Natuurjournaal 26 oktober 2025
Nature TodayEr zijn toch al gauw vierduizend soorten spinnen die voedsel vangen met een web, zo ook de kruisspin, een soort wielwebspin. Na een eerste horizontale draad te hebben verankerd, hangt een kruisspin een losse draad in het midden daarvan en zet dat onderaan vast, waardoor een Y-vorm ontstaat. Dan maakt ze vanuit het midden de spaken. Tot slot is de spiraal aan de beurt. Ze vormt deze cirkel eerst van binnen naar buiten, als een sjabloon, met draden die nog niet kleverig zijn. Als ze daarmee klaar is, rust ze uit. Waarschijnlijk verandert in deze korte pauze ook het spinsysteem in haar binnenste, van de aanmaak van niet-plakkende naar plakdraad. Dan werkt ze van buiten naar binnen, langs haar sjabloon. Ze eet dit op – recyclen! – en uit haar spintepels op het achterlijf komt tegelijkertijd de kleverige draad. Vrijwel iedere dag eet een kruisspin haar oude web op – vaak zitten er nog wat lekkere snacks in – en begint opnieuw aan een langdradige dag.

Herfstspinnen hebben lichte, driehoekige vlekken op het achterlijf, waaraan ze te herkennen zijn.

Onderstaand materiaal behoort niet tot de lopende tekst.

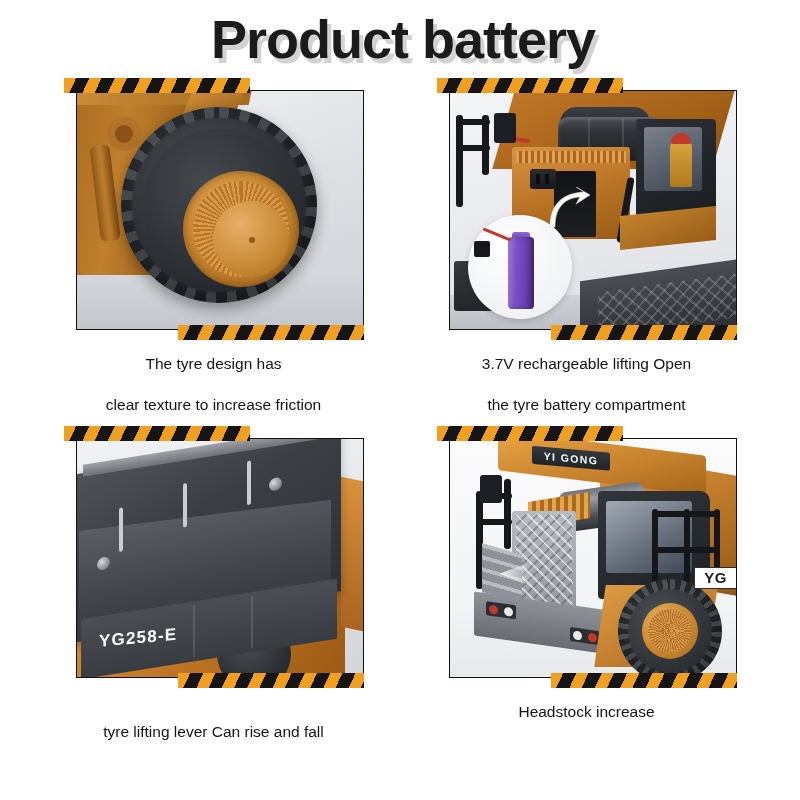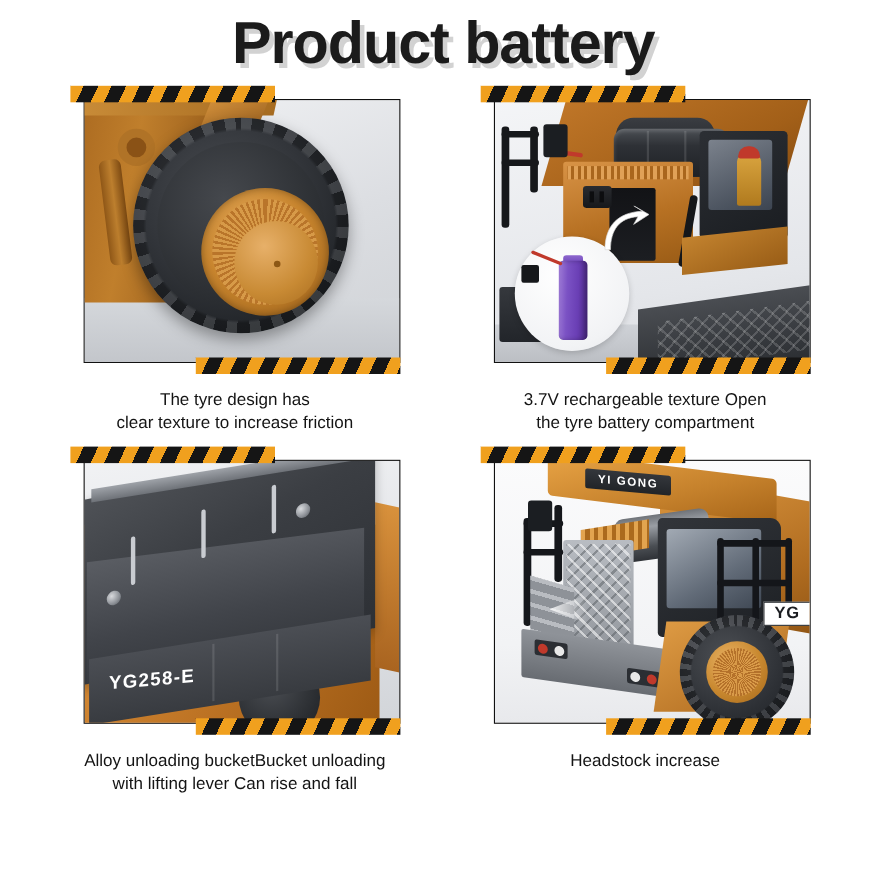--- a/index.html
+++ b/index.html
@@ -91,21 +91,21 @@
   
   .caption {
     margin-top: 13px;
     text-align: center;
     font-size: 15.5px;
     line-height: 1.38;
     color: #141414;
     font-weight: 400;
     max-width: 330px;
   }
-  .caption .l2 { display: block; }
+  .caption .l2 { display: block; margin-top: 20px; }
 
   
   .ph1 { background: linear-gradient(160deg,#f2f3f5 0%,#dcdee2 55%,#cfd2d6 100%); }
   .ph1 .body {
     position: absolute; left: -10px; top: -6px;
     width: 132px; height: 190px;
     background: linear-gradient(100deg,#a9681f 0%,#c07f2c 40%,#8d5417 100%);
     border-radius: 0 10px 4px 0;
   }
   .ph1 .body-top {
@@ -679,21 +679,21 @@
           <div class="cell-body"></div>
           <div class="cell-wire"></div>
           <div class="cell-plug"></div>
         </div>
         <svg class="arrow" viewBox="0 0 44 44">
           <path d="M4 40 C4 18 16 6 38 5 L30 0 L44 8 L30 17 L34 10 C17 11 9 22 9 40 Z" fill="#ffffff" stroke="#d8d8d8" stroke-width="0.6"></path>
         </svg>
       </div>
     </div>
     <div class="caption">
-      <span>3.7V rechargeable texture Open</span>
+      <span>3.7V rechargeable lifting Open</span>
       <span class="l2">the tyre battery compartment</span>
     </div>
   </div>
 
   <div class="cell">
     <div class="frame">
       <div class="hazard hazard-top"></div>
       <div class="hazard hazard-bottom"></div>
       <div class="photo ph3">
         <div class="body-orange"></div>
@@ -709,22 +709,21 @@
           <div class="bolt bolt2"></div>
         </div>
         <div class="frontpanel">
           <div class="seam s1"></div>
           <div class="seam s2"></div>
           <div class="model-text">YG258-E</div>
         </div>
       </div>
     </div>
     <div class="caption">
-      <span>Alloy unloading bucketBucket unloading</span>
-      <span class="l2">with lifting lever Can rise and fall</span>
+      <span class="l2">tyre lifting lever Can rise and fall</span>
     </div>
   </div>
 
   <div class="cell">
     <div class="frame">
       <div class="hazard hazard-top"></div>
       <div class="hazard hazard-bottom"></div>
       <div class="photo ph4">
         <div class="dumpbed"></div>
         <div class="canopy">

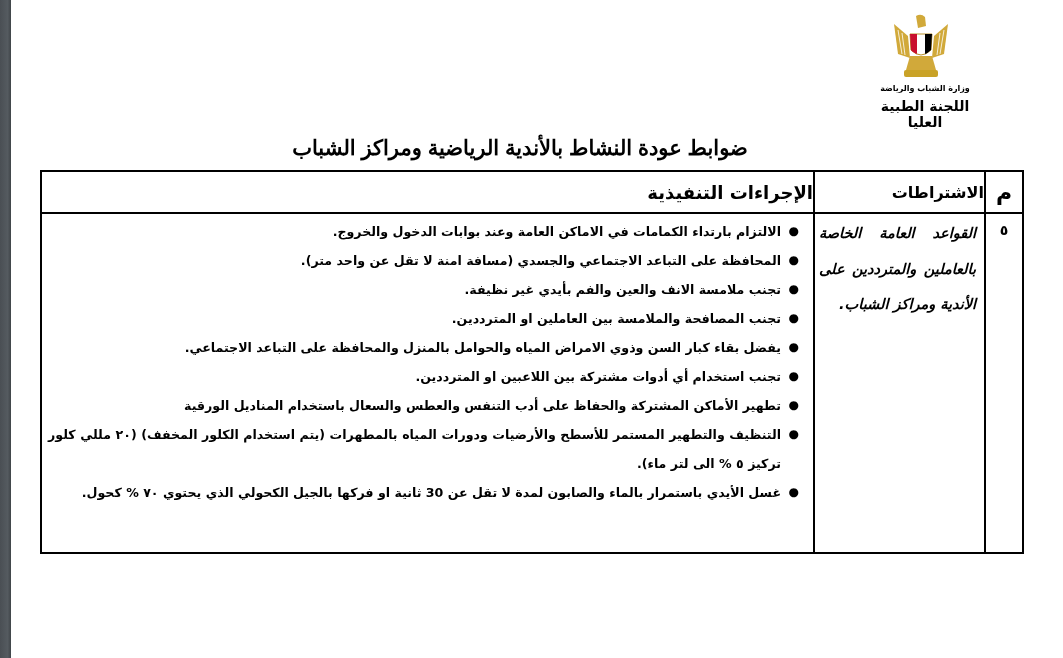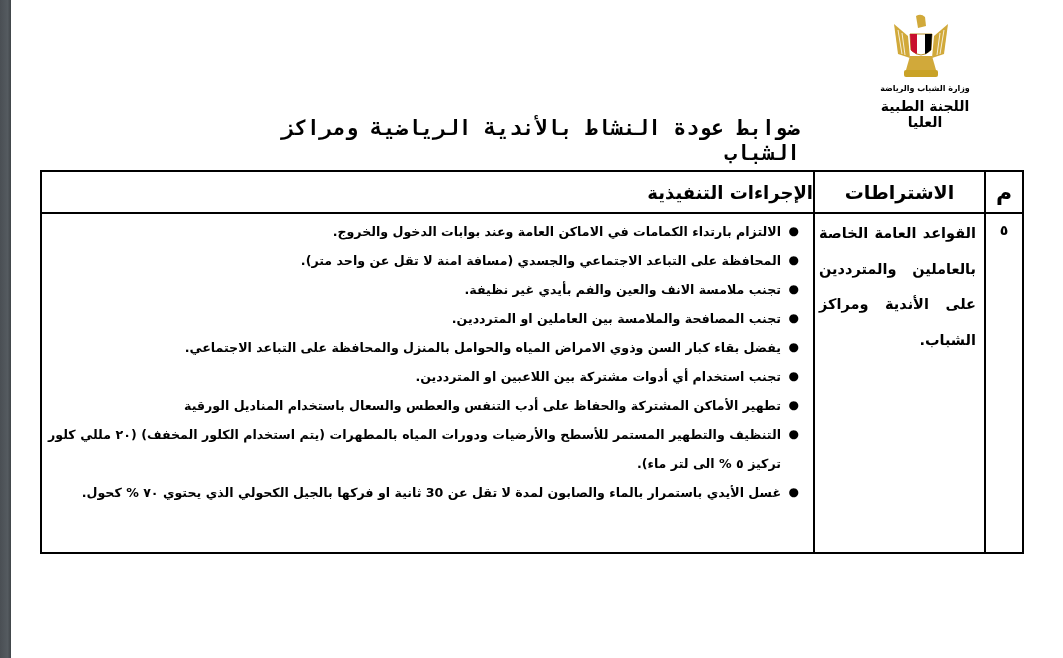--- a/index.html
+++ b/index.html
@@ -16,36 +16,36 @@
   }
   .ministry {
     position:absolute; left:870px; top:84px; width:110px; text-align:center;
     font-size:8px; font-weight:bold; direction:rtl;
   }
   .committee {
     position:absolute; left:870px; top:98px; width:110px; text-align:center;
     font-size:14px; font-weight:bold; direction:rtl;
   }
   .doc-title {
-    position:absolute; left:240px; top:116px; width:560px; 
-    direction:rtl; font-size:21px; font-weight:bold; font-family:Liberation Mono, monospace;
+    position:absolute; left:240px; top:136px; width:560px; text-align:center;
+    direction:rtl; font-size:21px; font-weight:bold; font-family:Liberation Sans, sans-serif;
   }
   table.rules {
     position:absolute; left:40px; top:170px; width:984px; height:384px;
     border-collapse:collapse; direction:rtl; table-layout:fixed;
   }
   table.rules td, table.rules th {
     border:2px solid #000; vertical-align:top; padding:0;
   }
   th { font-weight:bold; }
   .h-num { width:36px; font-size:22px; text-align:center; vertical-align:middle !important; height:40px; }
-  .h-cond { width:169px; font-size:19px; text-align:center; vertical-align:middle !important; }
+  .h-cond { width:169px; font-size:16px; text-align:right; vertical-align:middle !important; }
   .h-proc { font-size:18px; text-align:right; vertical-align:middle !important; padding-left:220px !important; }
   .c-num { text-align:center; font-size:14px; font-weight:bold; padding-top:8px !important; }
-  .c-cond { font-size:14.5px; font-weight:bold; line-height:35.5px; padding:2px 8px 0 4px !important; text-align:justify; }
+  .c-cond { font-size:14.5px; font-weight:bold; line-height:35.5px; padding:2px 8px 0 4px !important; text-align:justify;font-style:italic; }
   ul.procs { list-style:none; margin:0; padding:3px 8px 0 6px; }
   ul.procs li {
     position:relative; padding-right:24px; font-size:12.6px; font-weight:bold;
     line-height:29px; text-align:justify;
   }
   ul.procs li.wrap { line-height:29px; }
   ul.procs li .bullet {
     position:absolute; right:6px; top:0; font-size:12px;
   }
 </style>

Aan de buikzijde loopt in het midden een donkere, verticale band met aan weerzijden een lichte streep. Herfstspinnen blijven, met zo’n vier tot acht millimeter groot (exclusief de poten), een stuk kleiner dan kruisspinnen die, goed doorvoed, twee keer zo groot kunnen worden. Ook herfstspinnen maken een web, maar dan met weinig draden, een heel ‘open’ web dus. Als een herfstspin zich bedreigd voelt of wordt gestoord, dan neemt ze een typische uitgestrekte houding aan, met twee paar poten naar voren gehouden en twee paar naar achteren. Soms zie je een – veel kleiner – mannetje aan de rand van haar web zitten wachten op een goed moment om haar aandacht te trekken.